[Note: I haven't been able to build the firmware yet, so I haven't been able to try my idea. Otherwise, I'd be sharing results. For now, this is an idea offered to the community.]
One of my frustrations with Pixy is that the bounding box for a recognized object is very "shaky". As a result, the camera pan/tilt motors are often hyperactive even if an object is not moving.
The object detection algorithm is very noisy, which is actually okay, but the bounding box should not be so sensitive that stray border pixels affect it so much. The problem is highly dependent on lighting conditions and the tuning of signatures, which is something we've all struggled with.
My motivation comes from my work on the Xbox Kinect. The output of a Kinect is the skeletal joints of a person, and is similarly noisy. However, we know that things like the length of a forearm bone don't change 50 times per second. Thus, we use a lot of weighted averages, center of mass calculations, and so on.
For Pixy pan\tilt, we're ultimately looking at a single point, so all we care about the object bounding box is just the center point. I.e. the center of mass.
Imagine a single frame of a detected object such as the blob shown here:

The equal weighting of stray border pixels causes a bounding box that isn't aligned with the center of mass (shown as a black circle). As these stray pixels are noisy, and fluctuate 50 times per second, the bounding box has a serious case of the jitters.
My idea is twofold:
(1) Average the bounding box with results from the previous n (1 or more) frames.
(2) Weight the pixels towards the center of mass.
The first one is easy, and I always start with the simplest math possible. It can be improved by imposing a limit by how much a bounding box can change in a single frame. That is, put a frequency filter on it.
The second one is easy, too, code-wise. The challenge with the Pixy is that we have a very limited processor, and that's where I need to test.
What I'd actually do from there is change step 1 from averaging the bounding box to averaging the center of mass.

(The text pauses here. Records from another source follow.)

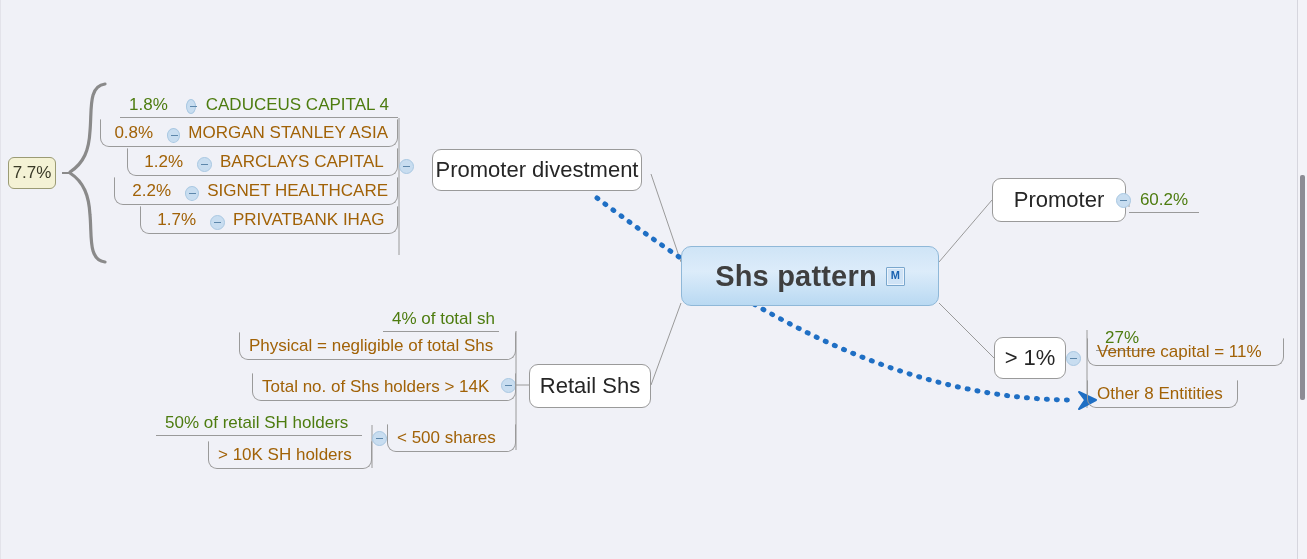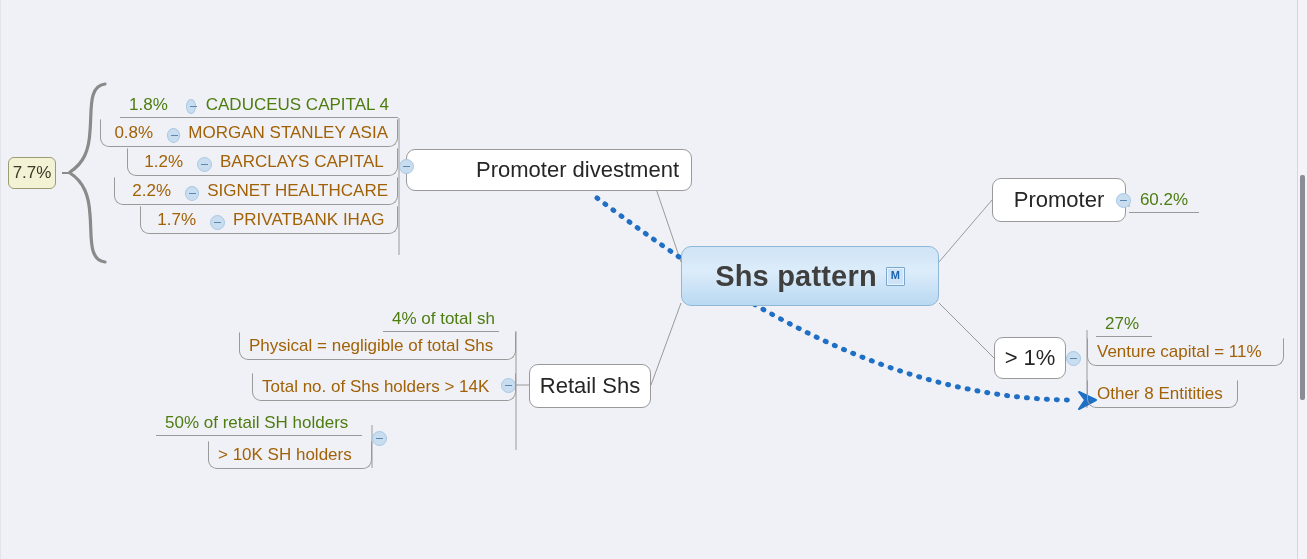--- a/index.html
+++ b/index.html
@@ -192,21 +192,21 @@
       <path d="M 597 198 C 720 290, 880 400, 1075 400" stroke="#1f6fc4" stroke-width="5" fill="none" stroke-linecap="round" stroke-dasharray="1 9"></path>
       <path d="M 1079 392 L 1096 400 L 1079 409 L 1085 400 Z" fill="#1f6fc4" stroke="#1f6fc4" stroke-width="2" stroke-linejoin="round"></path>
     </g>
   </svg>
 
   <div class="node central" style="left:681px; top:246px; width:258px; height:60px;">
     <span>Shs pattern</span>
     <span class="mbadge">M</span>
   </div>
 
-  <div class="node boxed" style="left:406px; top:149px; width:286px; height:42px; justify-content:flex-end;">
+  <div class="node boxed" style="left:432px; top:149px; width:210px; height:42px; justify-content:center;">
     <span>Promoter divestment</span>
   </div>
   <div class="collapse" style="left:399px; top:159px;"></div>
 
   <div class="node valuebox" style="left:8px; top:157px; width:48px; height:32px;">7.7%</div>
 
   <div class="node underline" style="left:120px; top:92px; width:278px; height:26px; justify-content:flex-start;">
     <span style="width:56px;display:inline-block;text-align:right;">1.8%</span>
     <span class="collapse" style="position:relative; display:inline-block; margin:0 10px 0 18px; top:2px;"></span>
     <span>CADUCEUS CAPITAL 4</span>
@@ -240,32 +240,33 @@
     <span>Promoter</span>
   </div>
   <div class="collapse" style="left:1116px; top:193px;"></div>
   <div class="node underline" style="left:1129px; top:187px; width:70px; height:26px;">60.2%</div>
 
   <div class="node boxed" style="left:994px; top:337px; width:72px; height:42px;">
     <span>&gt; 1%</span>
   </div>
   <div class="collapse" style="left:1066px; top:351px;"></div>
 
-  <div class="node underline" style="left:1096px; top:311px; width:56px; height:26px; justify-content:flex-start;">27%</div>
+  <div class="node underline" style="left:1096px; top:325px; width:56px; height:26px; justify-content:flex-start;">27%</div>
   <div class="node tab" style="left:1087px; top:338px; width:197px; height:28px; justify-content:flex-start;">Venture capital = 11%</div>
   <div class="node tab" style="left:1087px; top:380px; width:151px; height:28px; justify-content:flex-start;">Other 8 Entitities</div>
 
   <div class="node boxed" style="left:529px; top:364px; width:122px; height:44px;">
     <span>Retail Shs</span>
   </div>
   <div class="collapse" style="left:501px; top:378px;"></div>
 
   <div class="node underline" style="left:383px; top:306px; width:116px; height:26px; justify-content:flex-start;">4% of total sh</div>
   <div class="node tab" style="left:239px; top:332px; width:277px; height:28px; justify-content:flex-start;">Physical = negligible of total Shs</div>
   <div class="node tab" style="left:252px; top:373px; width:264px; height:28px; justify-content:flex-start;">Total no. of Shs holders  &gt; 14K</div>
+  <div class="node tab" style="left:387px; top:424px; width:129px; height:28px; justify-content:flex-start;">&lt; 500 shares</div>
 
   <div class="collapse" style="left:372px; top:431px;"></div>
 
   <div class="node underline" style="left:156px; top:410px; width:206px; height:26px; justify-content:flex-start;">50% of retail SH holders</div>
   <div class="node tab" style="left:208px; top:441px; width:164px; height:28px; justify-content:flex-start;">&gt; 10K SH holders</div>
 
   <div class="left-rule"></div>
   <div class="scrollbar">
     <div class="thumb" id="sb-thumb" style="top: 175px; height: 225px;"></div>
   </div>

BTW, in case your wondering, YES, this would introduce lag. I can promise you from 16 years making Xbox games, I'm well-versed in lag. Especially with a system like the Kinect, which has 200-300ms of built-in latency. At 50 frames per second (20ms) on the Pixy, we're much faster, though, than those pan tilt servos can even move. In other words, lag is not an issue here. Stability and robustness is.
Cheers,
Mikey Wetzel